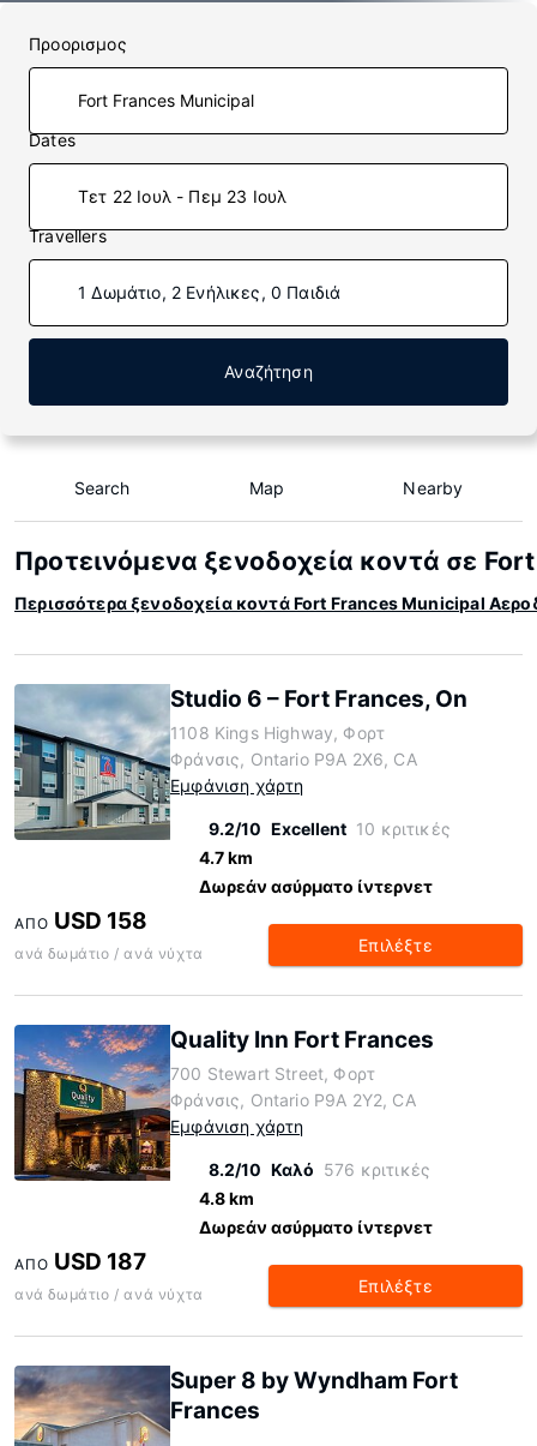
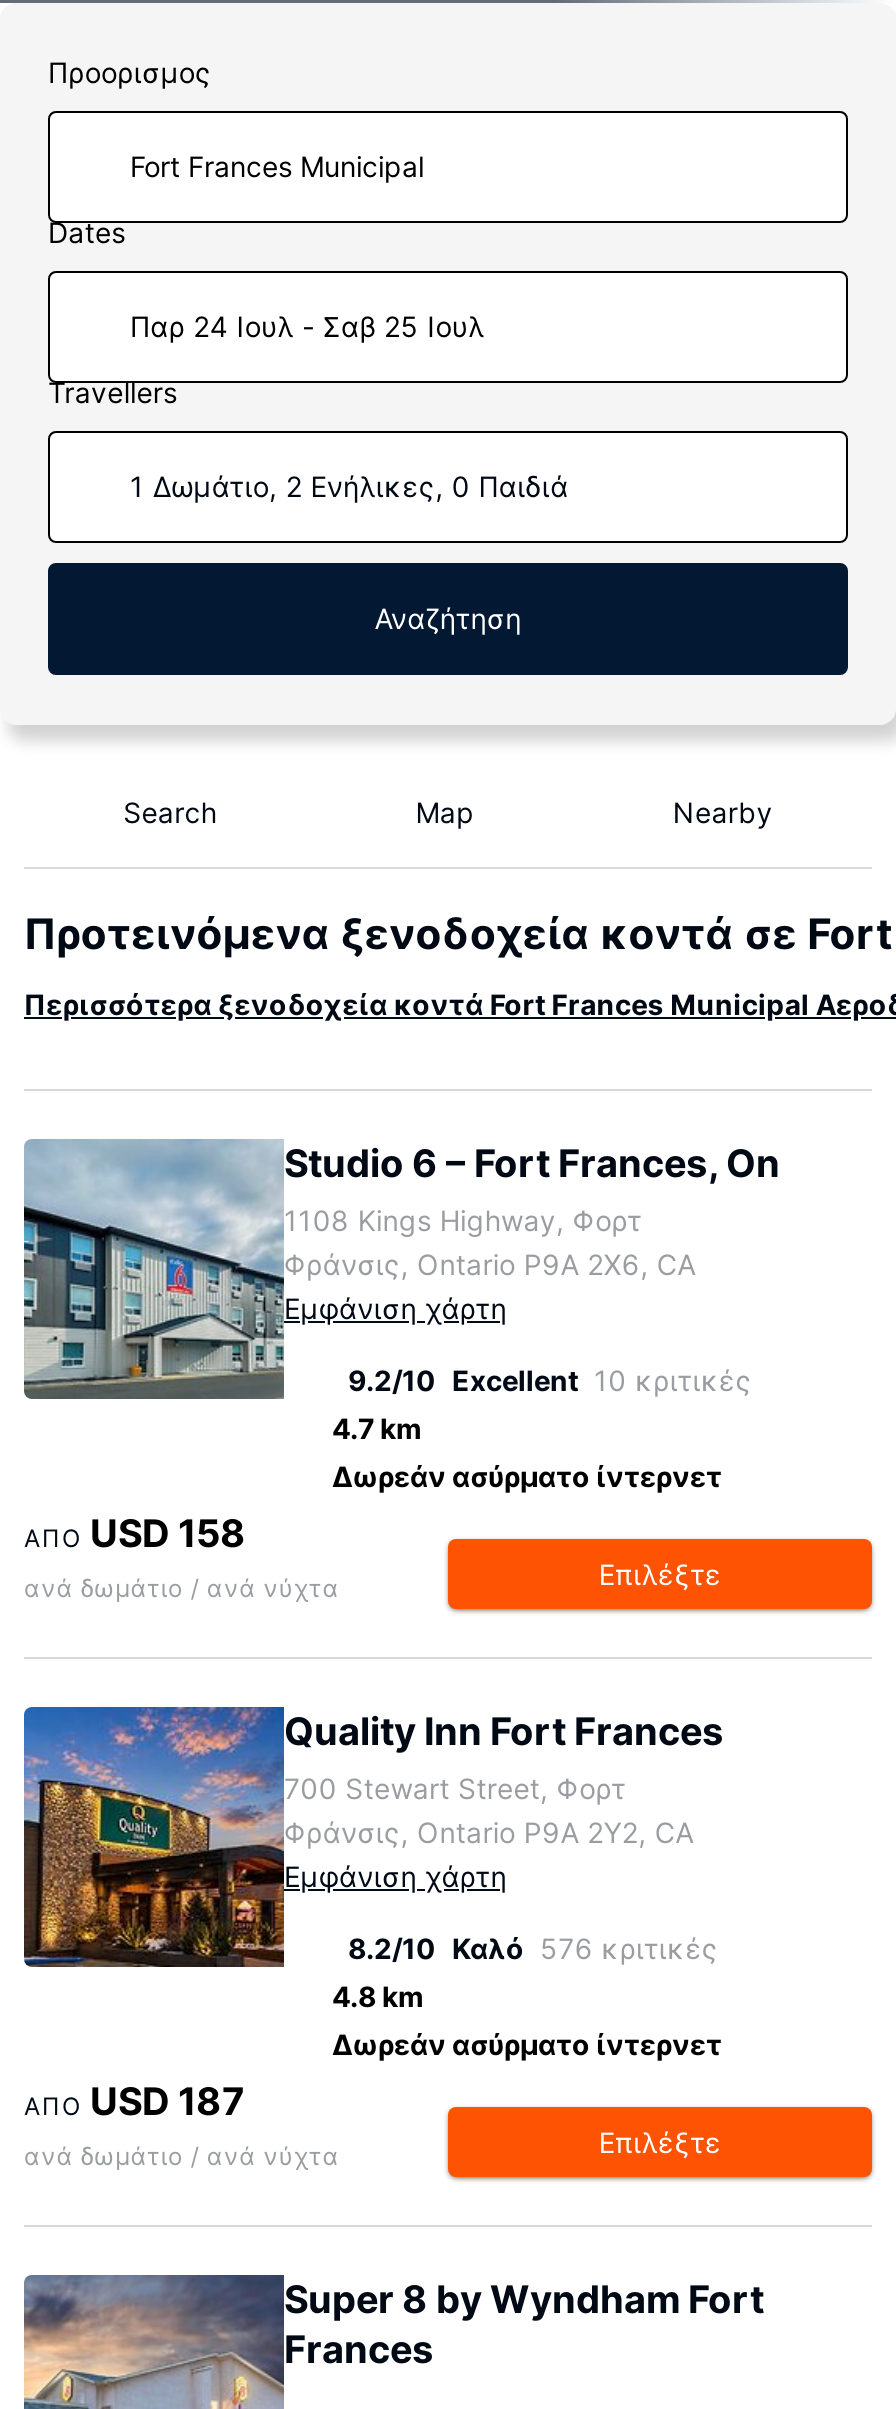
[78,186,287,206] Τετ 22 Ιουλ - Πεμ 23 Ιουλ -> [130,309,484,343] Παρ 24 Ιουλ - Σαβ 25 Ιουλ

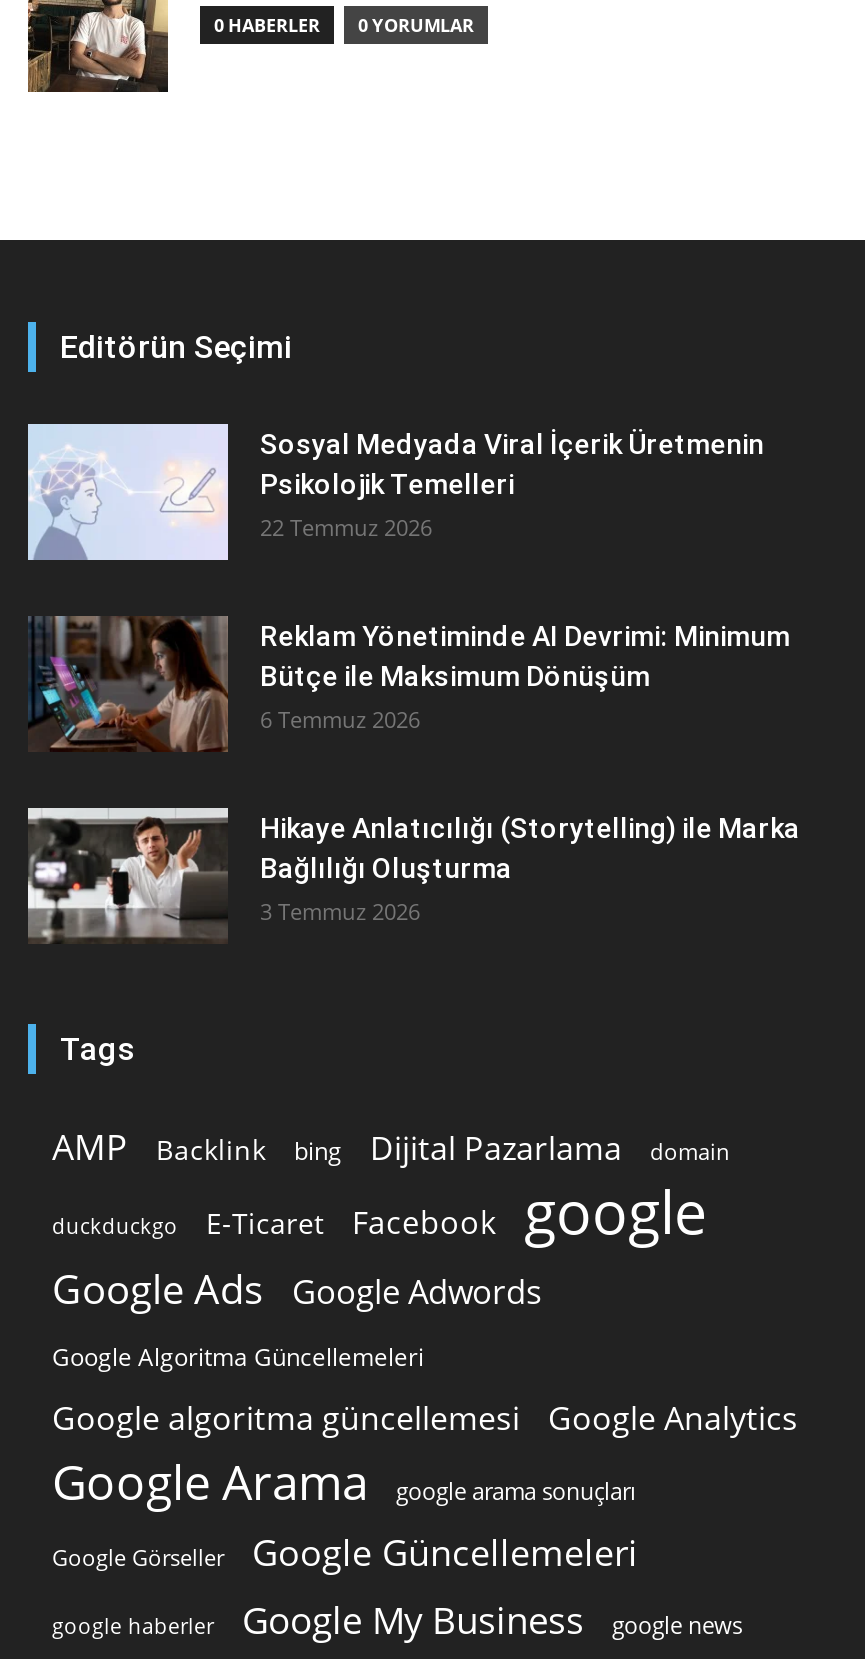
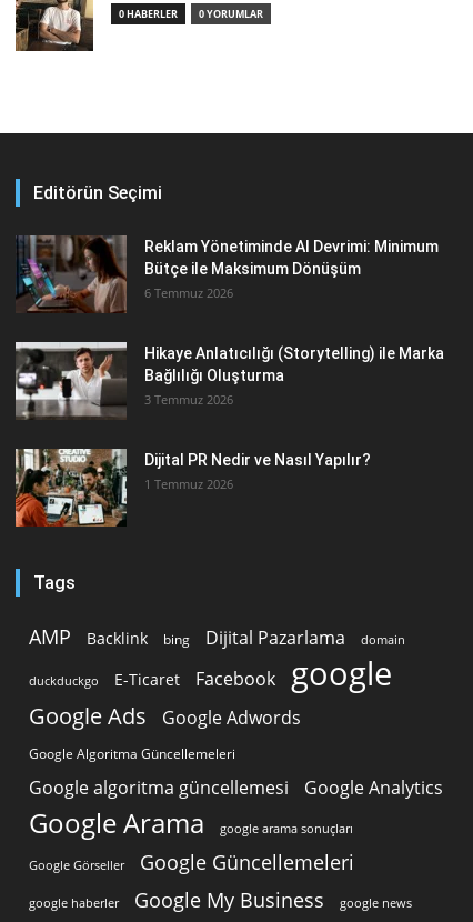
[26,422,764,562] [image] | Sosyal Medyada Viral İçerik Üretmenin | Psikolojik Temelleri | 22 Temmuz 2026 -> none
moved [26,612,800,926] -> [14,233,444,407]: [image] | Reklam Yönetiminde AI Devrimi: Minimum | Bütçe ile Maksimum Dönüşüm | 6 Temmuz 2026 | Hikaye Anlatıcılığı (Storytelling) ile Marka | Bağlılığı Oluşturma | 3 Temmuz 2026
none -> [14,449,371,528] [image] | Dijital PR Nedir ve Nasıl Yapılır? | 1 Temmuz 2026

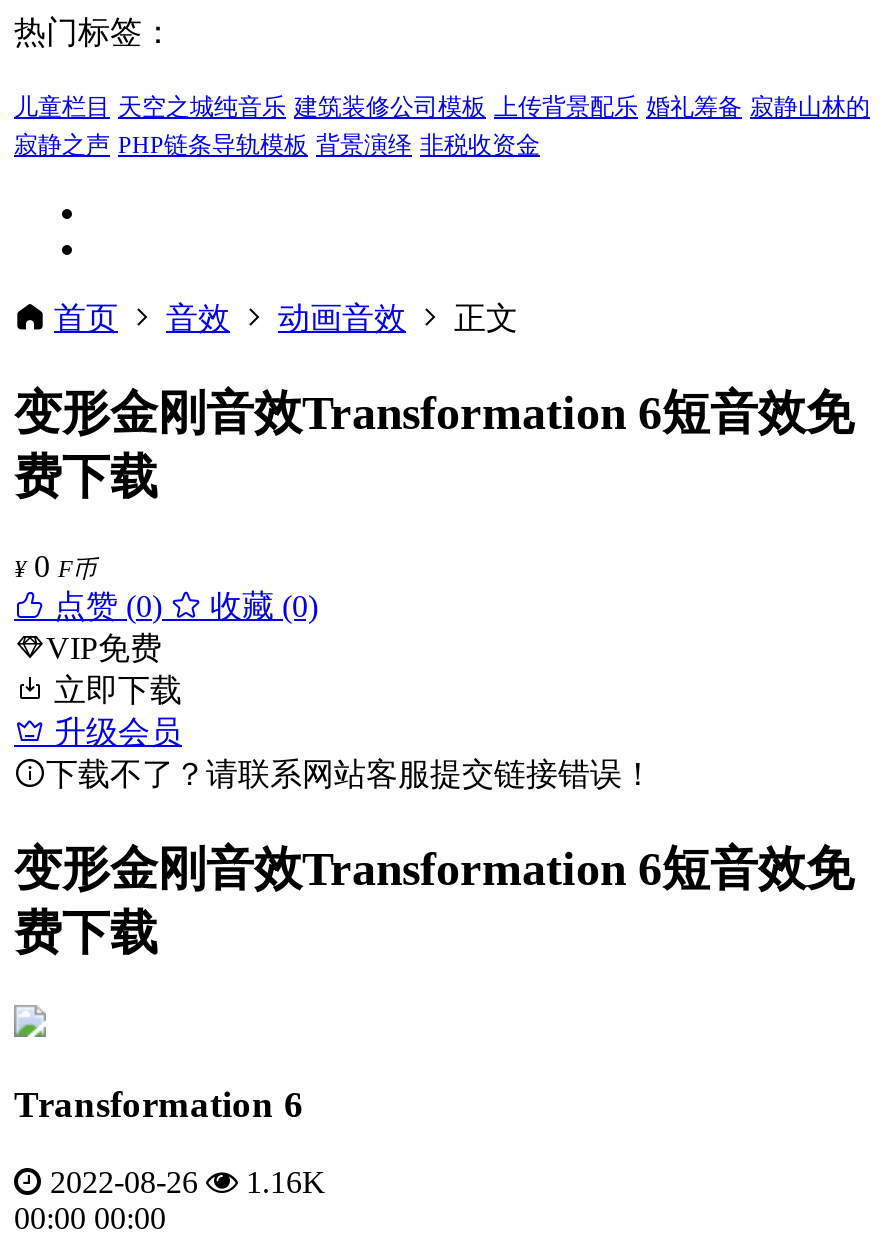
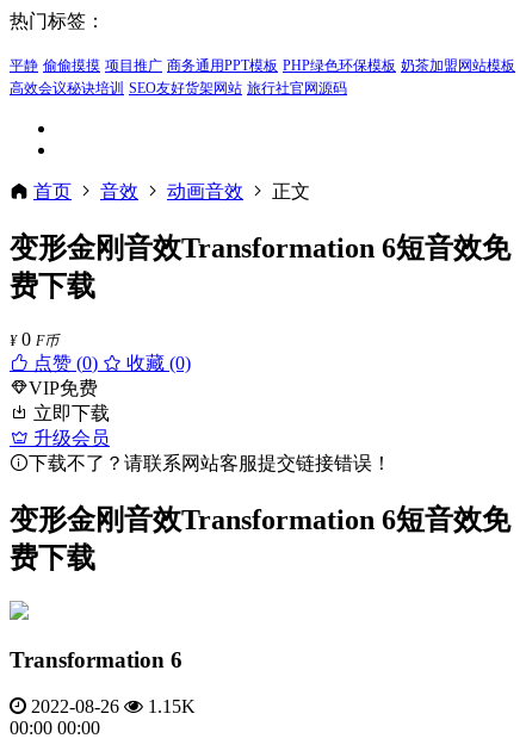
[14,94,870,160] 儿童栏目 天空之城纯音乐 建筑装修公司模板 上传背景配乐 婚礼筹备 寂静山林的 | 寂静之声 PHP链条导轨模板 背景演绎 非税收资金 -> [10,58,515,97] 平静 偷偷摸摸 项目推广 商务通用PPT模板 PHP绿色环保模板 奶茶加盟网站模板 | 高效会议秘诀培训 SEO友好货架网站 旅行社官网源码
[42,1164,326,1198] 2022-08-26 1.16K -> [26,696,196,716] 2022-08-26 1.15K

Exercise objective:
Please, without any of the pictures, set down exactly the lines from the beginning of the listing to the line that contains "[26,422,764,562] [image] |", inclusive.

Response area:
[78,186,287,206] Τετ 22 Ιουλ - Πεμ 23 Ιουλ -> [130,309,484,343] Παρ 24 Ιουλ - Σαβ 25 Ιουλ

[26,422,764,562] [image] | Sosyal Medyada Viral İçerik Üretmenin | Psikolojik Temelleri | 22 Temmuz 2026 -> none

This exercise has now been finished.